*WORK TASK:*
When you repeat the records, keep every word exact and drop each picture.

*DATA LISTING:*

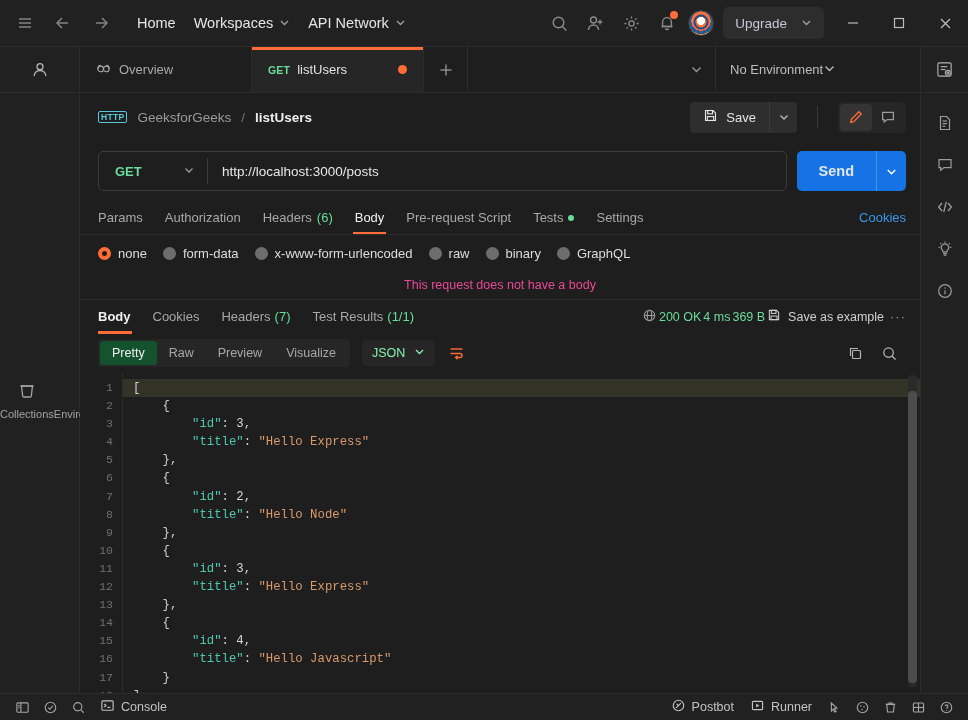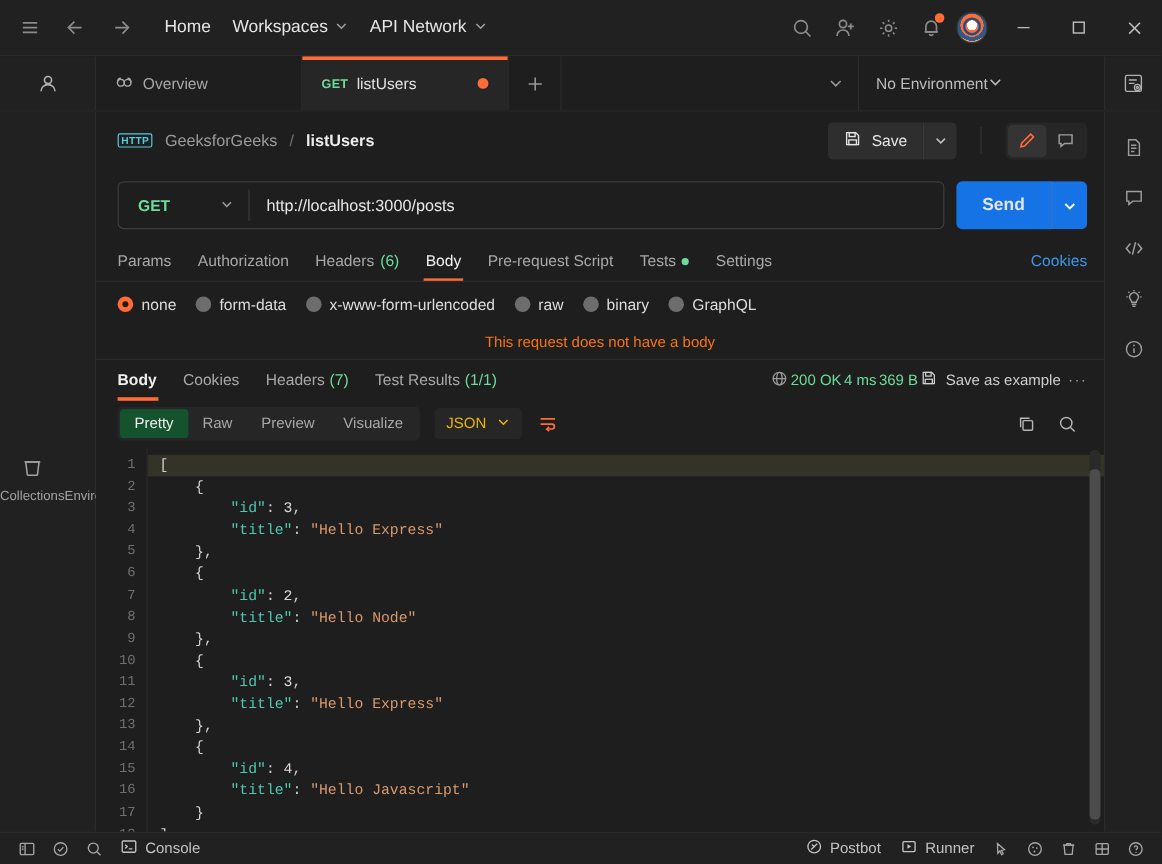"Upgrade" div.upgrade-btn { html: none -> <div> <span>Upgrade</span> <span> <svg> <polyline></polyline> </svg> </span> </div> }
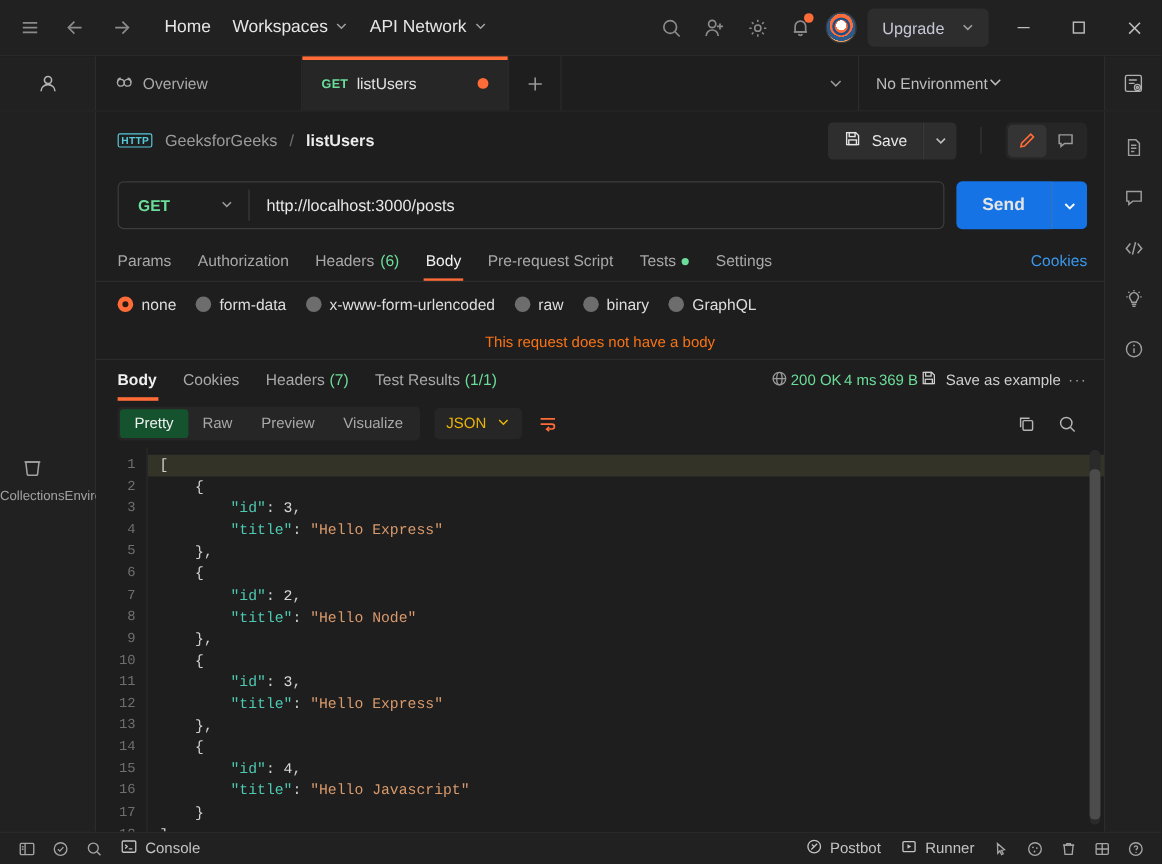"This request does not have" .nobody { color: #f97316 -> #ec4899 }
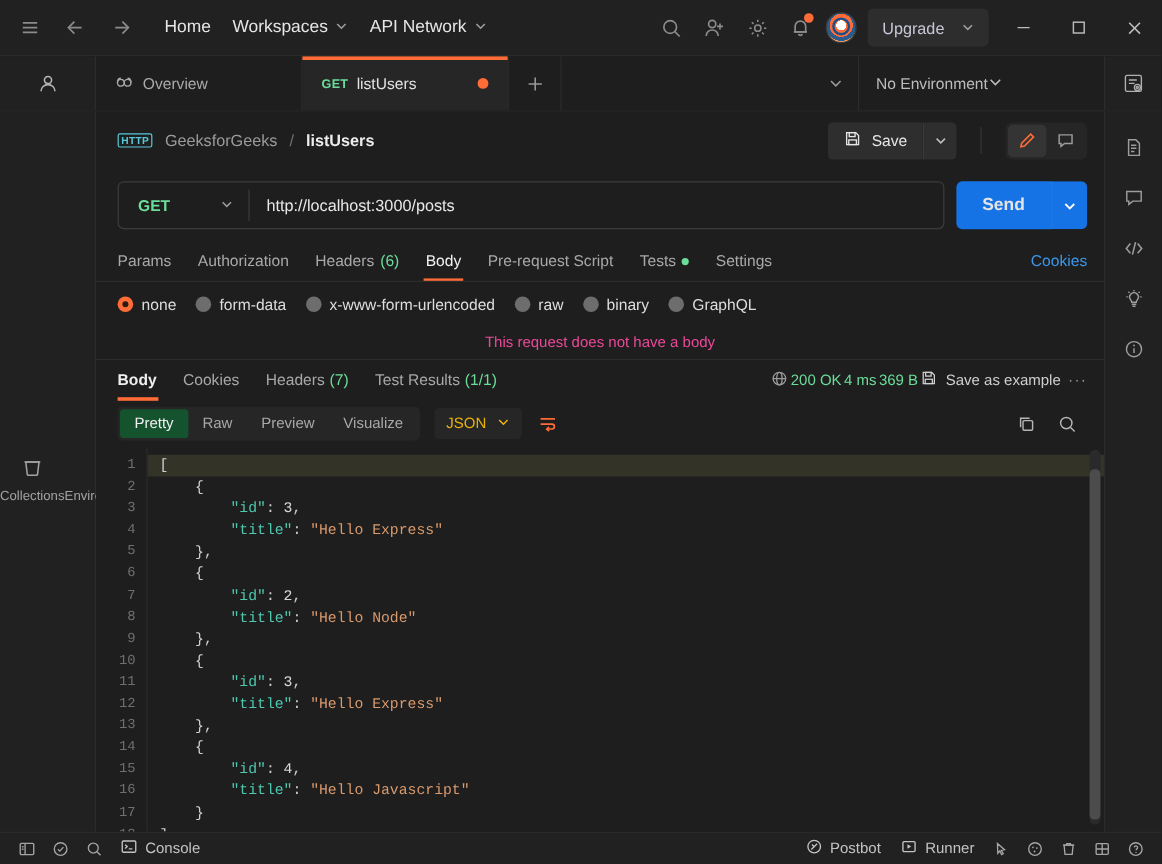"JSON" .jsonsel { color: #eab308 -> #86efac }
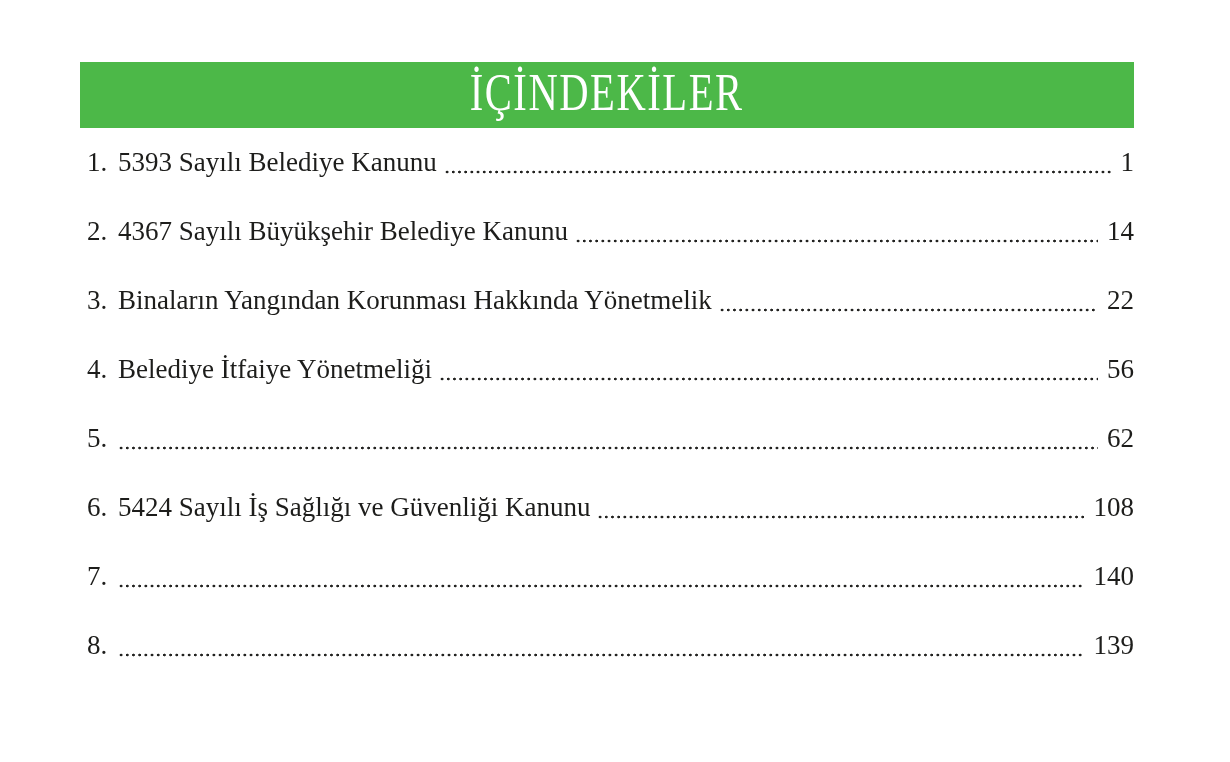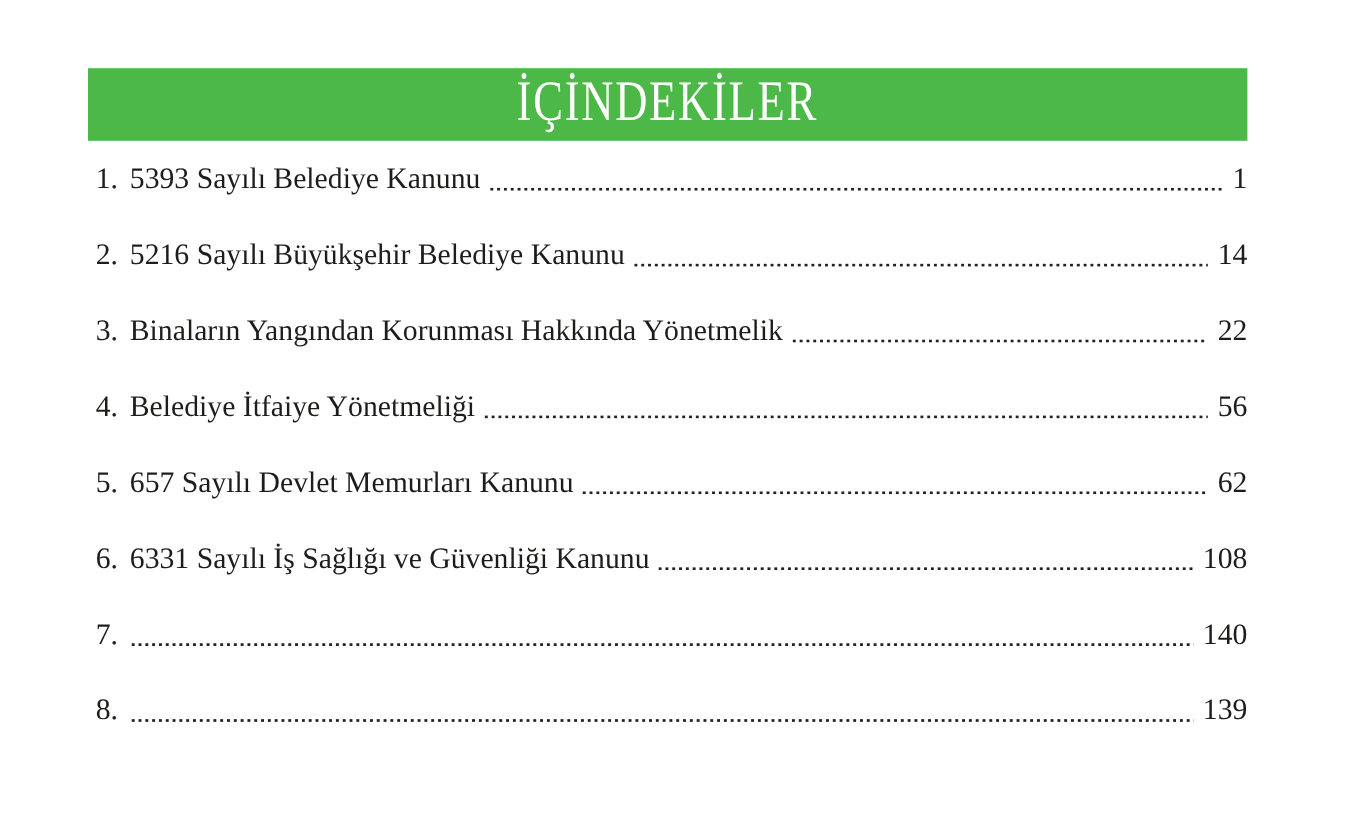"5216 Sayılı Büyükşehir Belediye Kanunu" span.toc-title { text: 5216 -> 4367 }
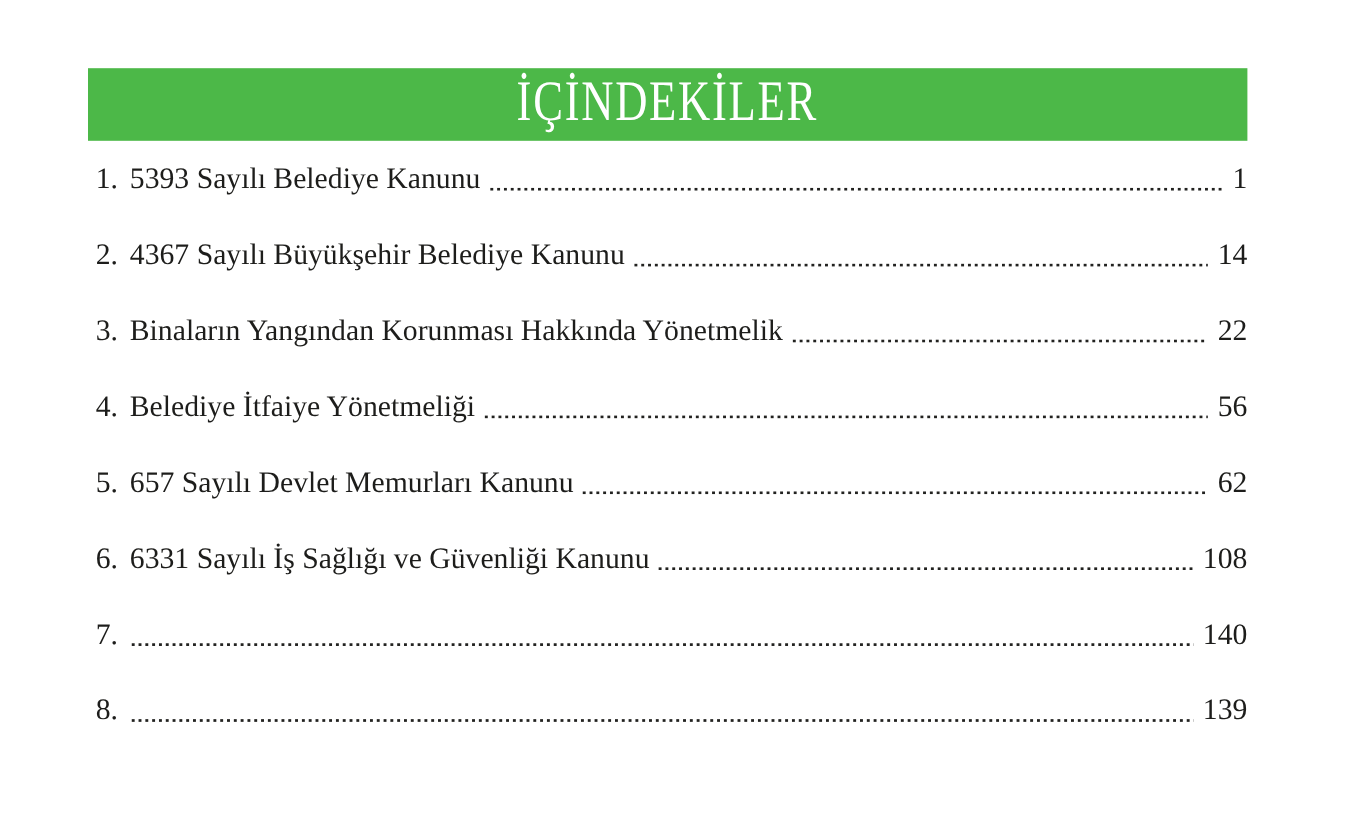"657 Sayılı Devlet Memurları Kanunu" span.toc-title { html: <span>657 Sayılı Devlet Memurları Kanunu</span> -> none }
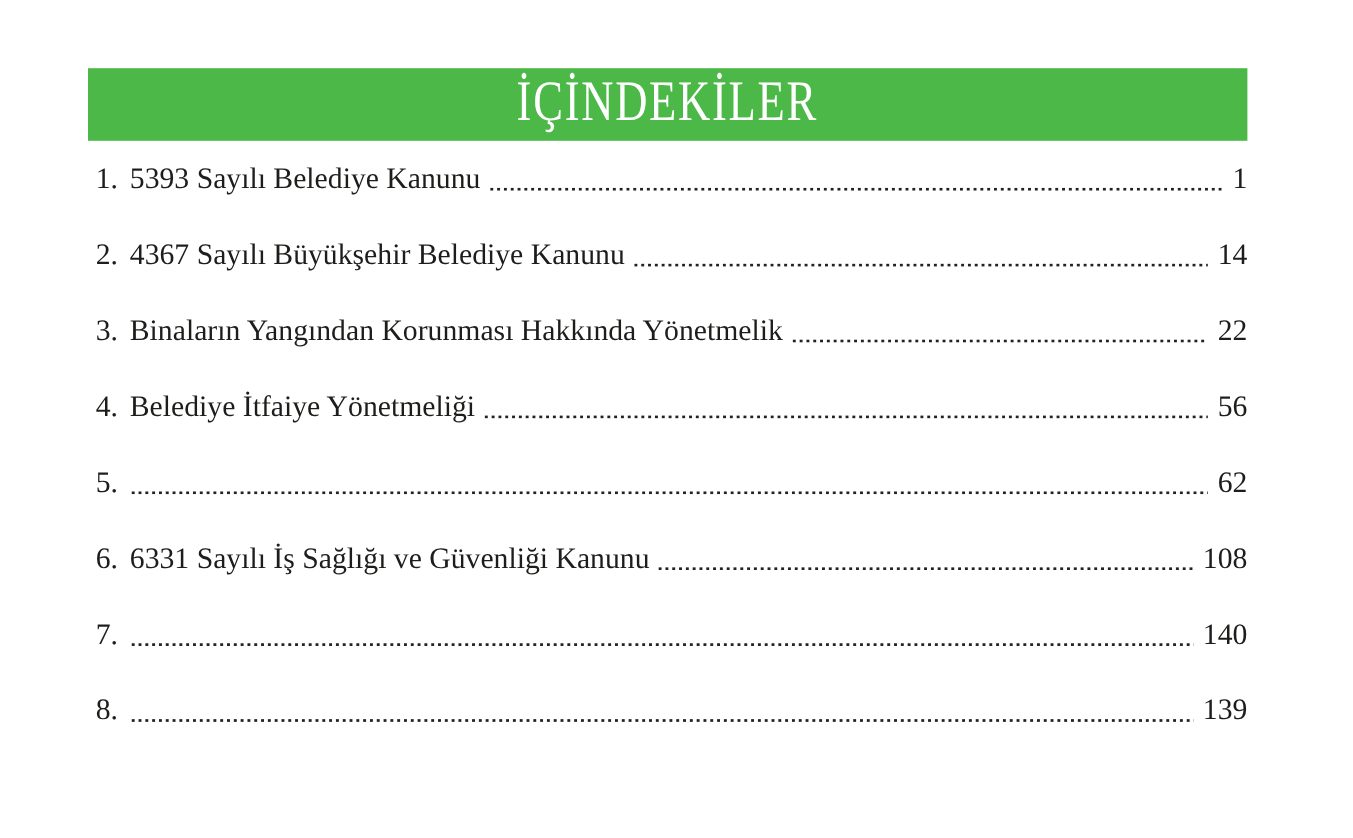"6331 Sayılı İş Sağlığı ve" span.toc-title { text: 6331 -> 5424 }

*ANSWER BOX:*
"Upgrade" div.upgrade-btn { html: none -> <div> <span>Upgrade</span> <span> <svg> <polyline></polyline> </svg> </span> </div> }
"This request does not have" .nobody { color: #f97316 -> #ec4899 }
"JSON" .jsonsel { color: #eab308 -> #86efac }
"5216 Sayılı Büyükşehir Belediye Kanunu" span.toc-title { text: 5216 -> 4367 }
"657 Sayılı Devlet Memurları Kanunu" span.toc-title { html: <span>657 Sayılı Devlet Memurları Kanunu</span> -> none }
"6331 Sayılı İş Sağlığı ve" span.toc-title { text: 6331 -> 5424 }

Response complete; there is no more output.